Genetic Engineering Publications - GEG Tech top picks

CRISPR genome editing has served as a powerful tool to delete or modify DNA sequences and study the resulting effect. Now, researchers at the Gladstone Institutes and UC San Francisco (UCSF) have co-opted the CRISPR-Cas9 system to forcibly turn on genes rather than edit them in human immune cells. The method, known as CRISPRa, allowed them to discover genes that play a role in immune cell biology more thoroughly and quickly than before. The study, published in the journal Science, is the first to successfully use CRISPRa on a large scale in primary human cells, which are cells isolated directly from a person. In the new work, Marson, Steinhart and co-first author Ralf Schmidt, MD, worked with their colleagues to adapt CRISPRa and CRISPRi to work at high efficiency in primary T cells, something never done before. Improving the efficiency of delivery of the CRISPRa or CRISPRi machinery into cells was essential to enable genome-wide experiments and accelerate discovery. Marson's lab is currently studying some of the individual genes identified in their screen, and working to further leverage CRISPRa and CRISPRi to discover genes that control other critical traits in human immune cells.  
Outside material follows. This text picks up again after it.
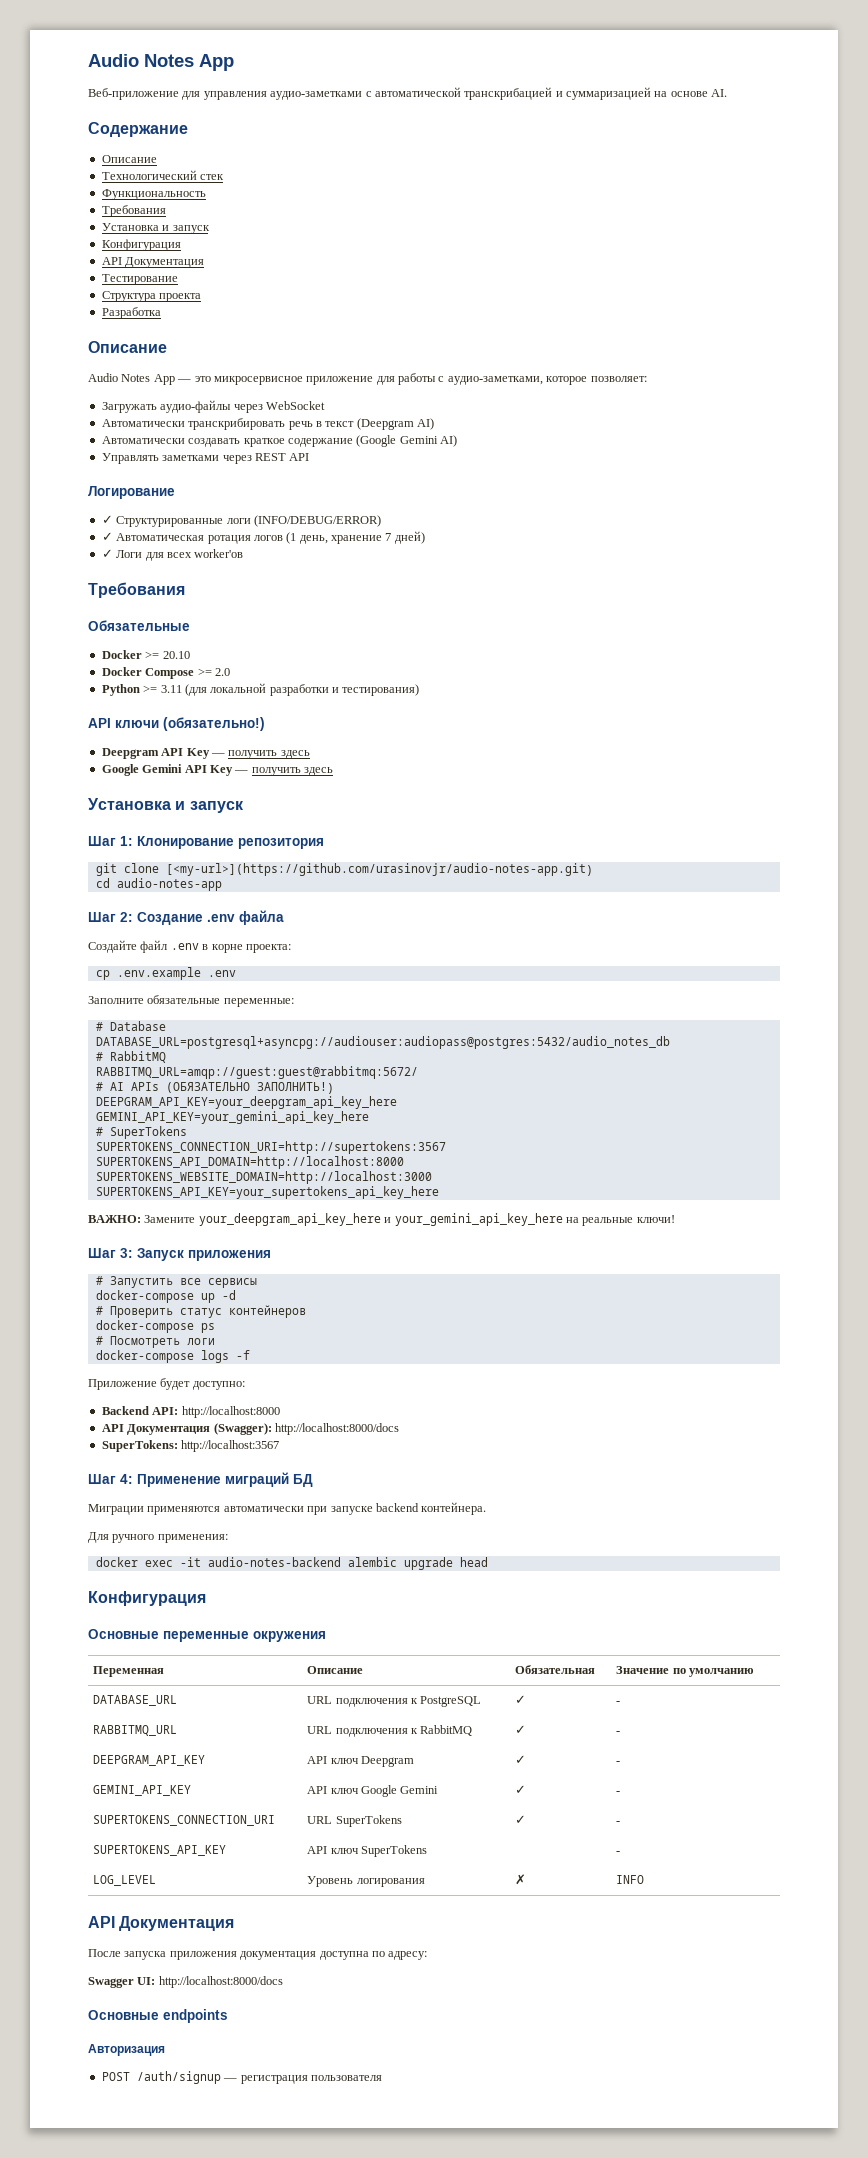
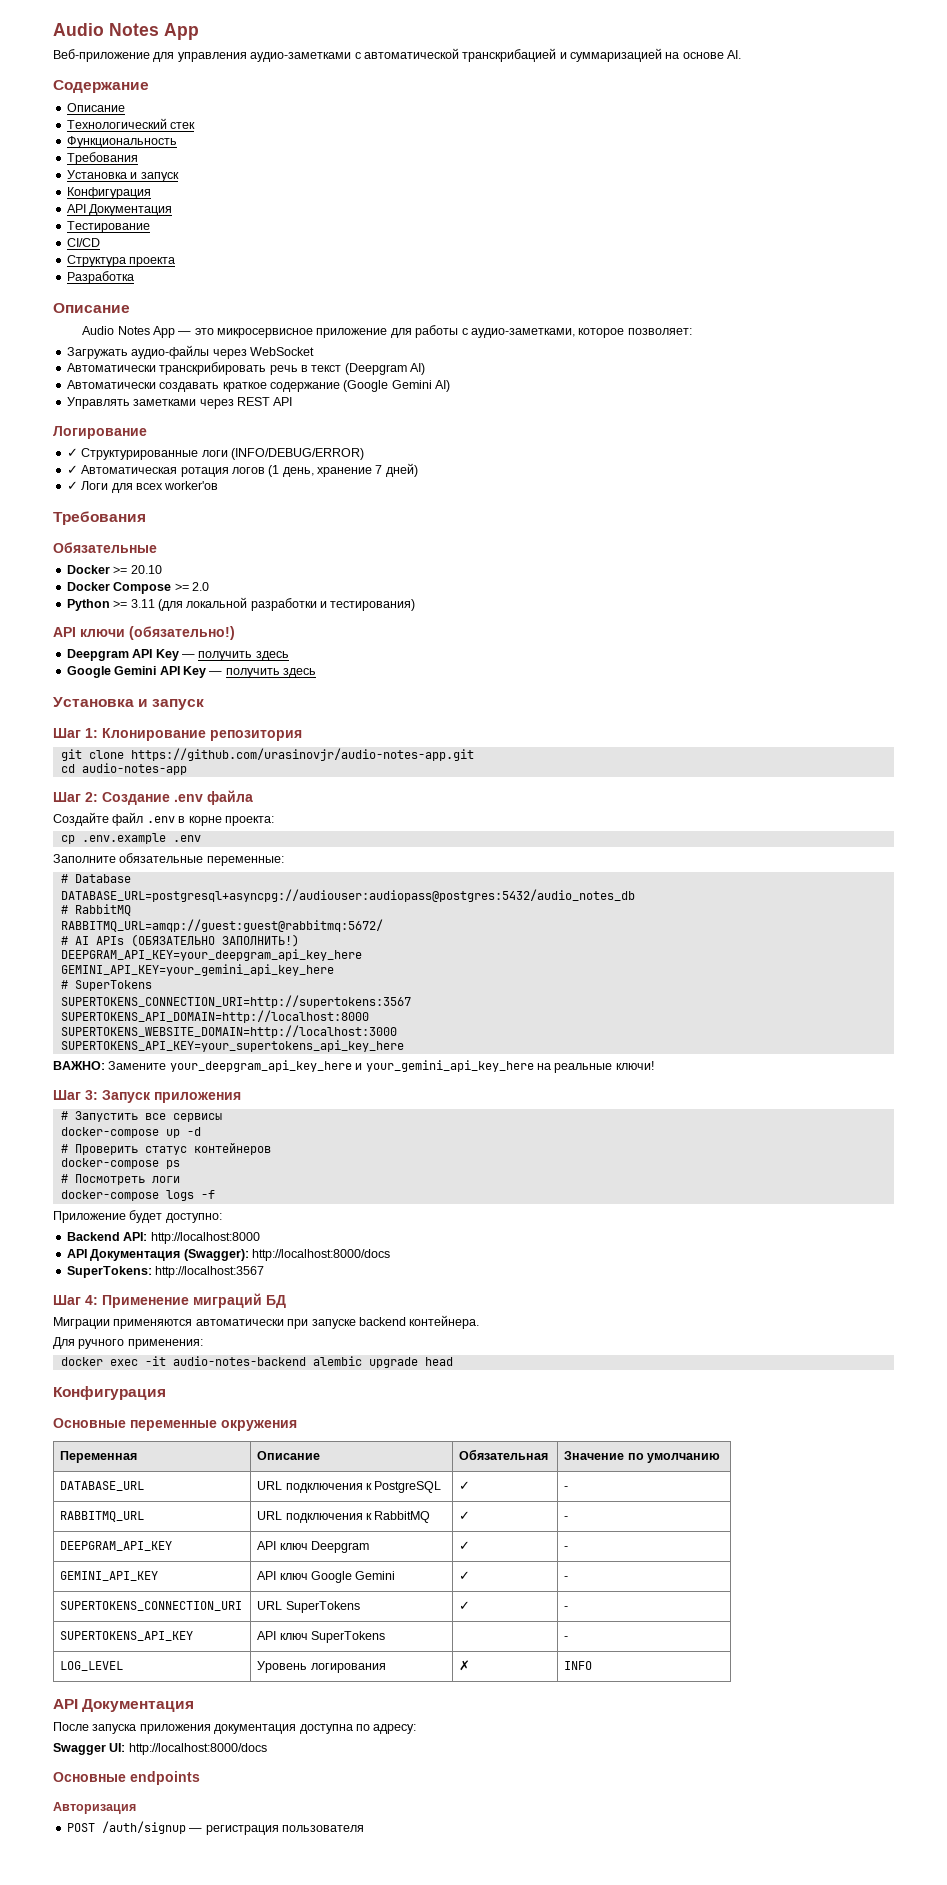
+ CI/CD
- git clone [<my-url>](https://github.com/urasinovjr/audio-notes-app.git)
+ git clone https://github.com/urasinovjr/audio-notes-app.git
A lack of techniques to image multiple genomic loci in living cells has limited our ability to investigate chromosome dynamics. Here the scientists describe CRISPRainbow, a system for labeling DNA in living cells based on nuclease-dead (d) Cas9 combined with engineered single guide RNA (sgRNA) scaffolds that bind sets of fluorescent proteins. They demonstrate simultaneous imaging of up to six chromosomal loci in individual live cells and document large differences in the dynamic properties of different chromosomal loci.